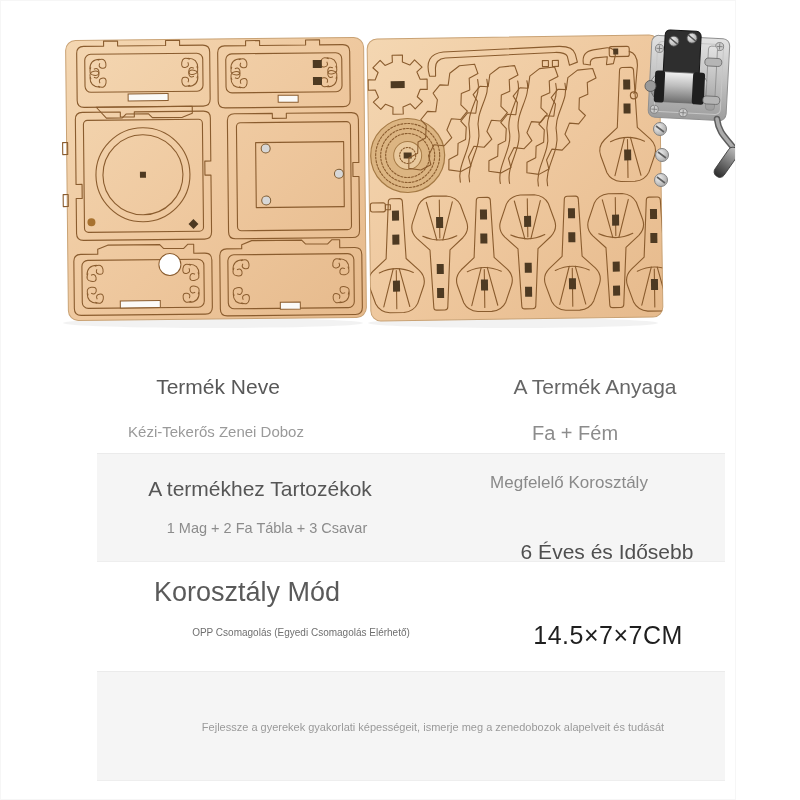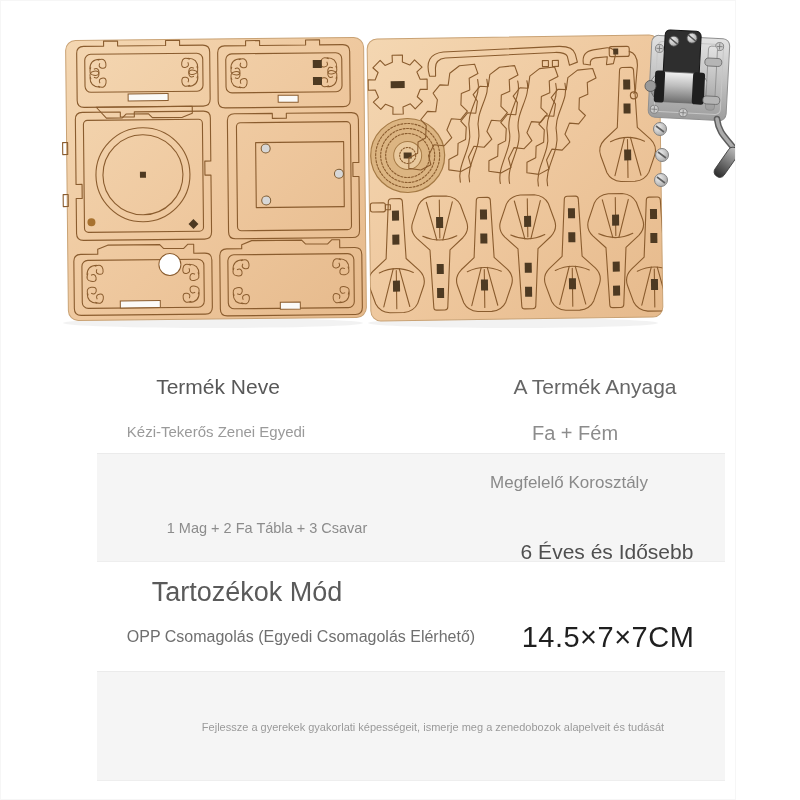"Kézi-Tekerős Zenei Egyedi" div.t { text: Egyedi -> Doboz }
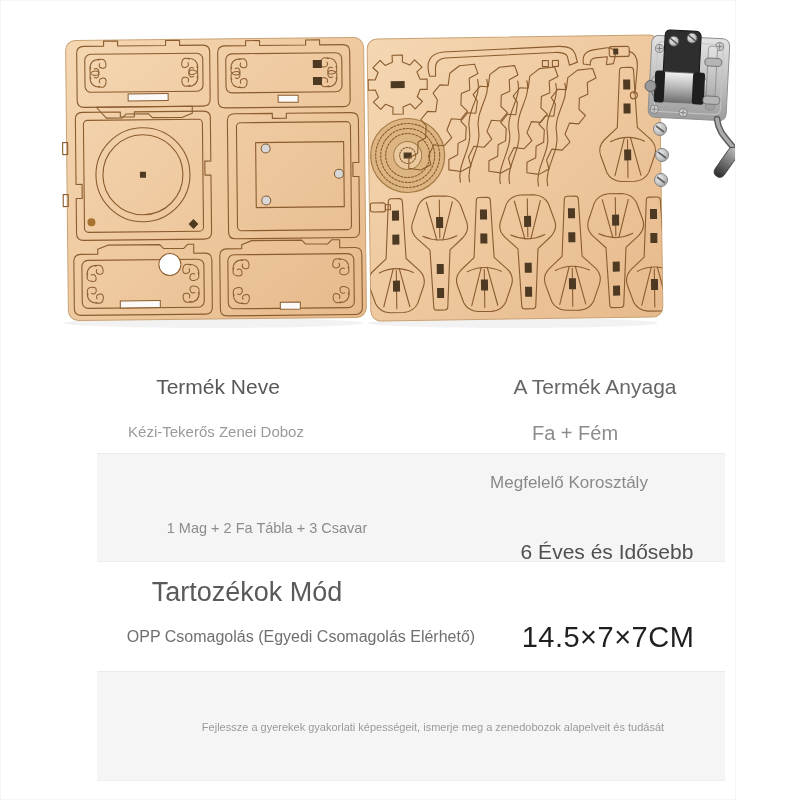"A termékhez Tartozékok" div.t { html: none -> <div>A termékhez Tartozékok</div> }
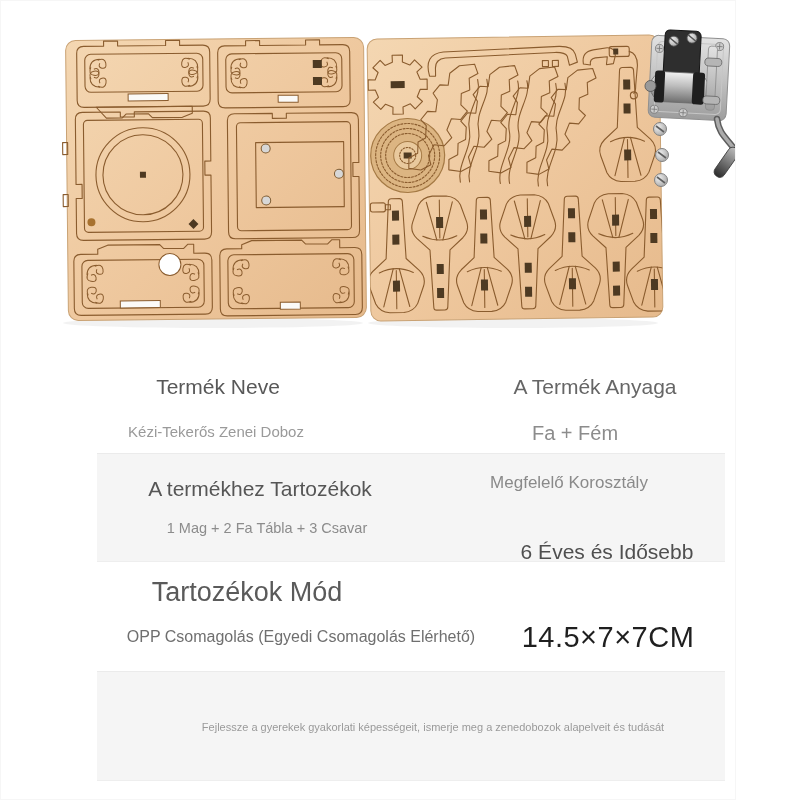"Tartozékok Mód" div.t { text: Tartozékok -> Korosztály }
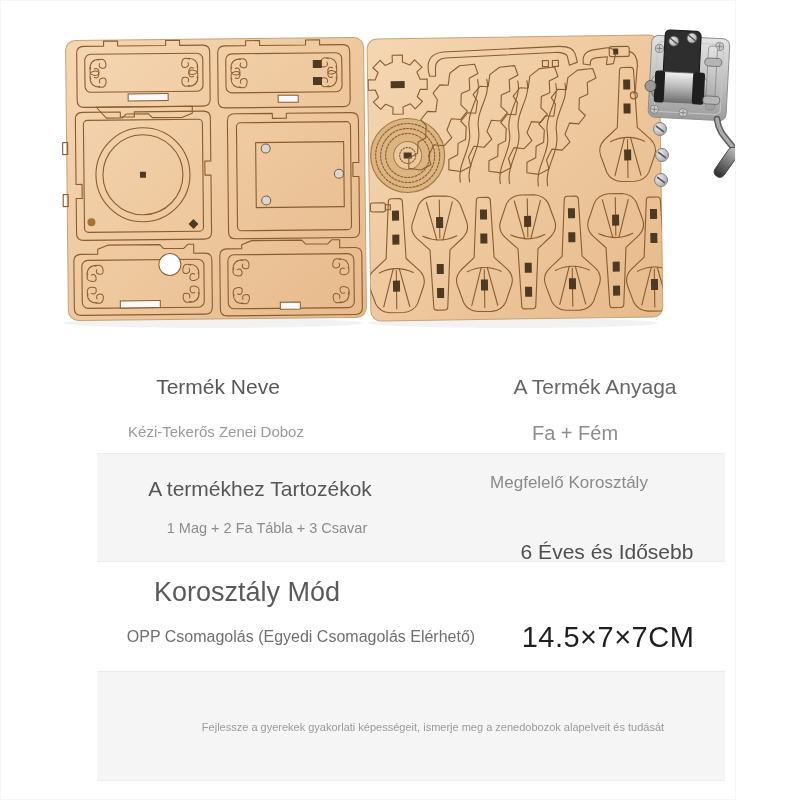"OPP Csomagolás (Egyedi Csomagolás" div.t { font-size: 16px -> 10px }
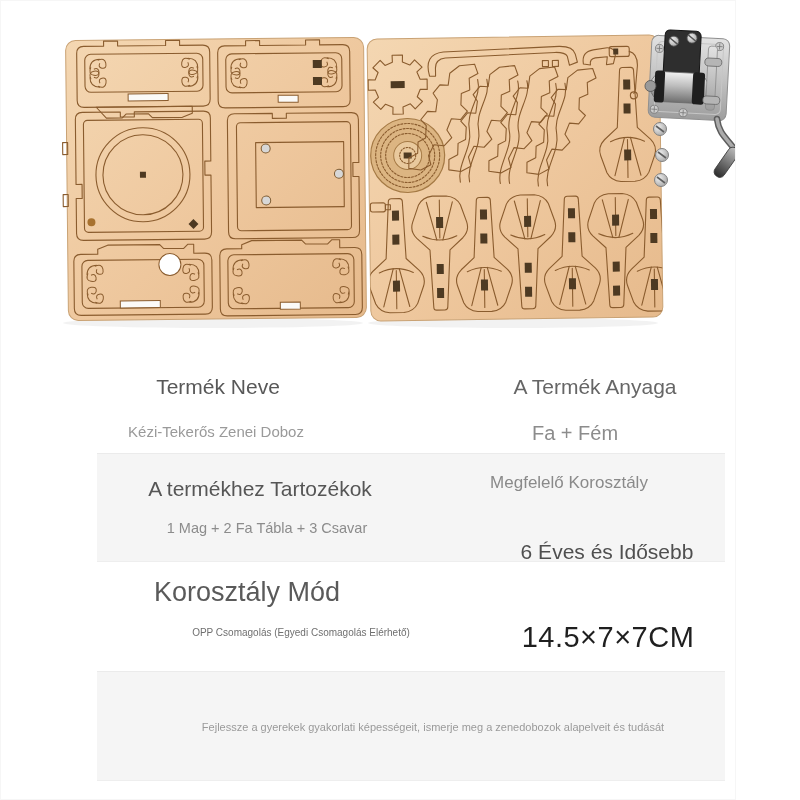"14.5×7×7CM" div.t { font-size: 29px -> 25px }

• [What you have to do]: Give the entries again exactly, but skip every image.

• [Task output]:
"Kézi-Tekerős Zenei Egyedi" div.t { text: Egyedi -> Doboz }
"A termékhez Tartozékok" div.t { html: none -> <div>A termékhez Tartozékok</div> }
"Tartozékok Mód" div.t { text: Tartozékok -> Korosztály }
"OPP Csomagolás (Egyedi Csomagolás" div.t { font-size: 16px -> 10px }
"14.5×7×7CM" div.t { font-size: 29px -> 25px }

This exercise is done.